--- INPUT RECORDS ---
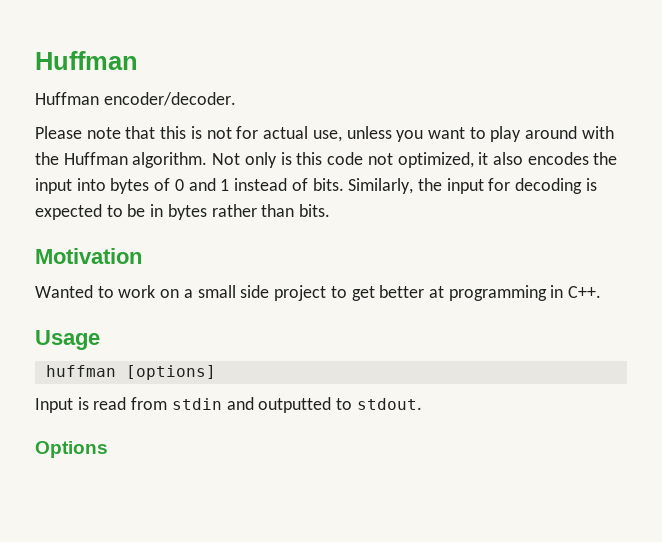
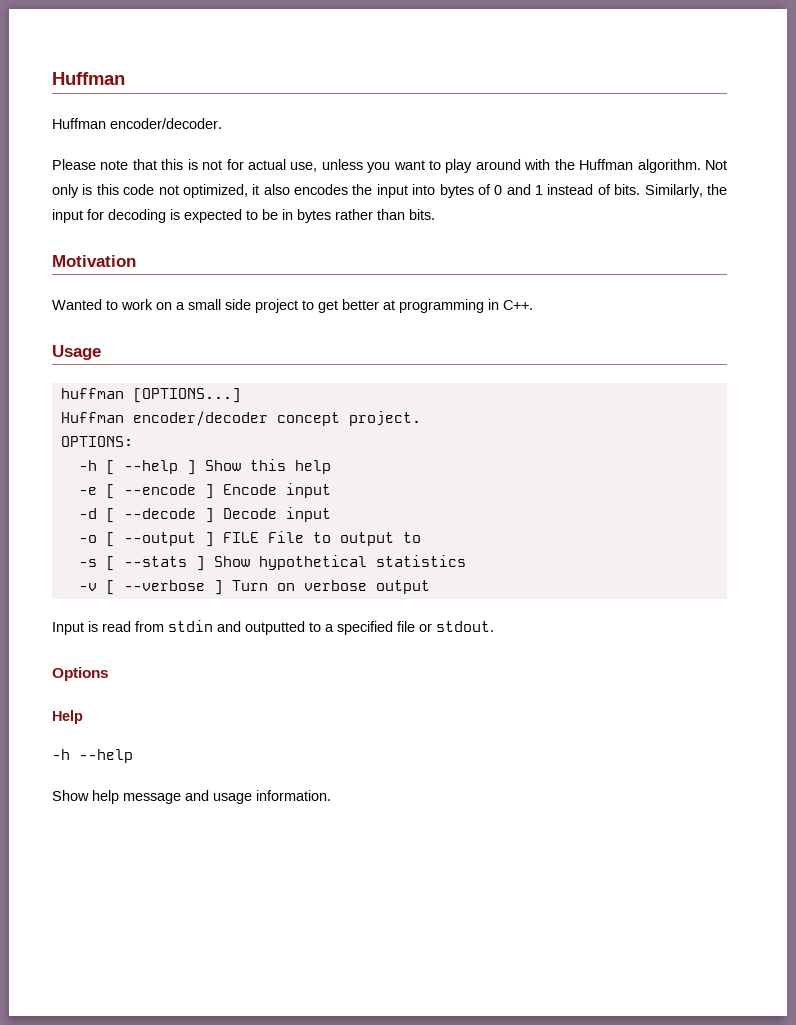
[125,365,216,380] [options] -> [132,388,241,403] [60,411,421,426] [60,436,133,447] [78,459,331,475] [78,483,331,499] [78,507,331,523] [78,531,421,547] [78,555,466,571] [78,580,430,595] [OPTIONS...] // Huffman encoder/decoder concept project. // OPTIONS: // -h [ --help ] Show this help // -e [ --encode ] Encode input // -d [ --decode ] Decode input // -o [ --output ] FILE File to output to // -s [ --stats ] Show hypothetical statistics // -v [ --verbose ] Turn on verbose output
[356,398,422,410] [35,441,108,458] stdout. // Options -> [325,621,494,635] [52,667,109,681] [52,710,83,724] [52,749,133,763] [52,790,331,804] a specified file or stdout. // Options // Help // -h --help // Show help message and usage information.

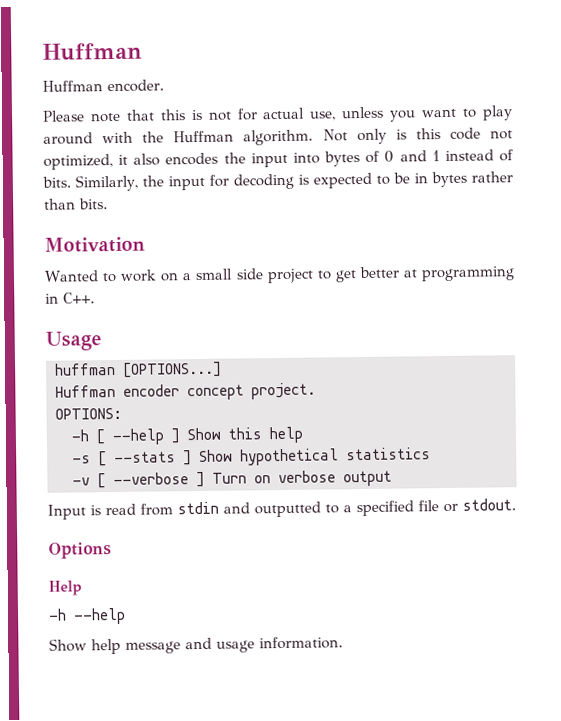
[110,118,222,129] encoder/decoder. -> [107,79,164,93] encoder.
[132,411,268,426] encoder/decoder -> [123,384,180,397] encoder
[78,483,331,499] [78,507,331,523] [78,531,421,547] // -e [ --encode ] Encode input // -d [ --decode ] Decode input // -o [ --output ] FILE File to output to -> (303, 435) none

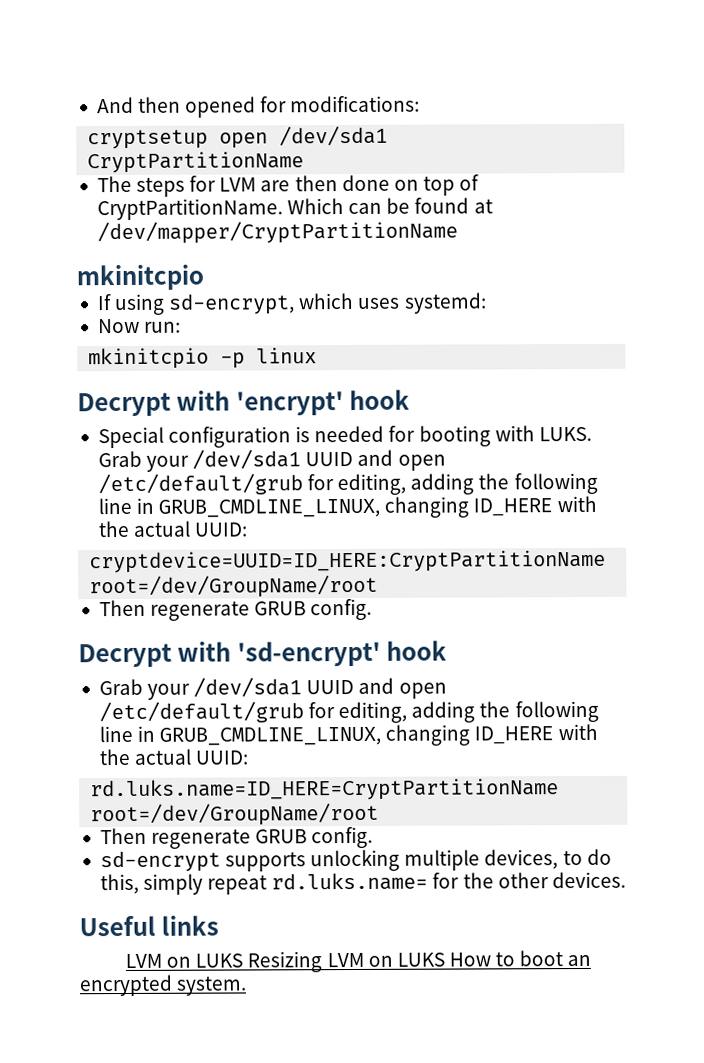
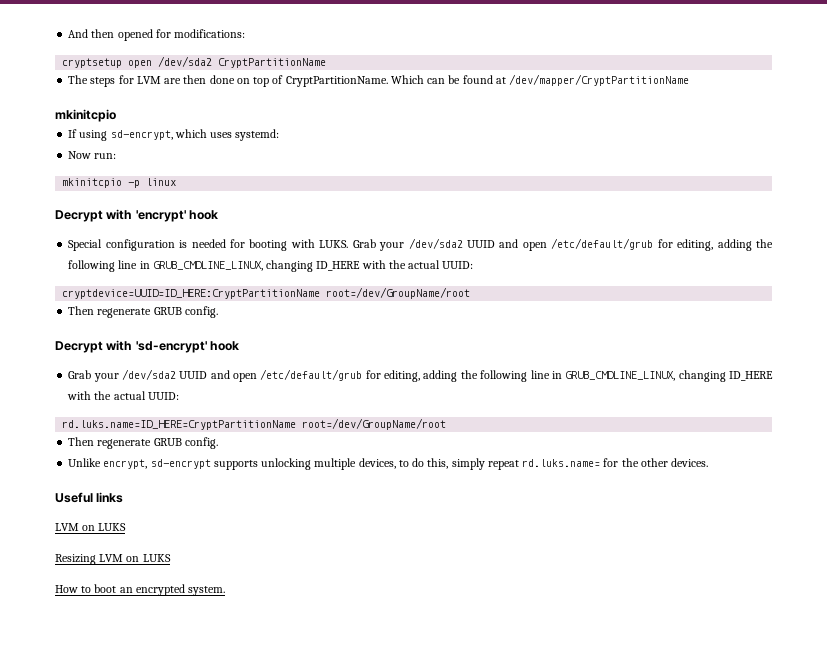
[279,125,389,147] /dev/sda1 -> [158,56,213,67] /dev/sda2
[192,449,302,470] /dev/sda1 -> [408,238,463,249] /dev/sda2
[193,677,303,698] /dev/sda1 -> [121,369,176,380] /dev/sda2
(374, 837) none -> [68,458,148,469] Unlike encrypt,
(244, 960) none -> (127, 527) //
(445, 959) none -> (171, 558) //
---
■ **EXERCISE INSTRUCTIONS**
The entries must be repeated exactly. Leave the images out.

■ **COMPLETED EXERCISE**
[125,365,216,380] [options] -> [132,388,241,403] [60,411,421,426] [60,436,133,447] [78,459,331,475] [78,483,331,499] [78,507,331,523] [78,531,421,547] [78,555,466,571] [78,580,430,595] [OPTIONS...] // Huffman encoder/decoder concept project. // OPTIONS: // -h [ --help ] Show this help // -e [ --encode ] Encode input // -d [ --decode ] Decode input // -o [ --output ] FILE File to output to // -s [ --stats ] Show hypothetical statistics // -v [ --verbose ] Turn on verbose output
[356,398,422,410] [35,441,108,458] stdout. // Options -> [325,621,494,635] [52,667,109,681] [52,710,83,724] [52,749,133,763] [52,790,331,804] a specified file or stdout. // Options // Help // -h --help // Show help message and usage information.

[110,118,222,129] encoder/decoder. -> [107,79,164,93] encoder.
[132,411,268,426] encoder/decoder -> [123,384,180,397] encoder
[78,483,331,499] [78,507,331,523] [78,531,421,547] // -e [ --encode ] Encode input // -d [ --decode ] Decode input // -o [ --output ] FILE File to output to -> (303, 435) none

[279,125,389,147] /dev/sda1 -> [158,56,213,67] /dev/sda2
[192,449,302,470] /dev/sda1 -> [408,238,463,249] /dev/sda2
[193,677,303,698] /dev/sda1 -> [121,369,176,380] /dev/sda2
(374, 837) none -> [68,458,148,469] Unlike encrypt,
(244, 960) none -> (127, 527) //
(445, 959) none -> (171, 558) //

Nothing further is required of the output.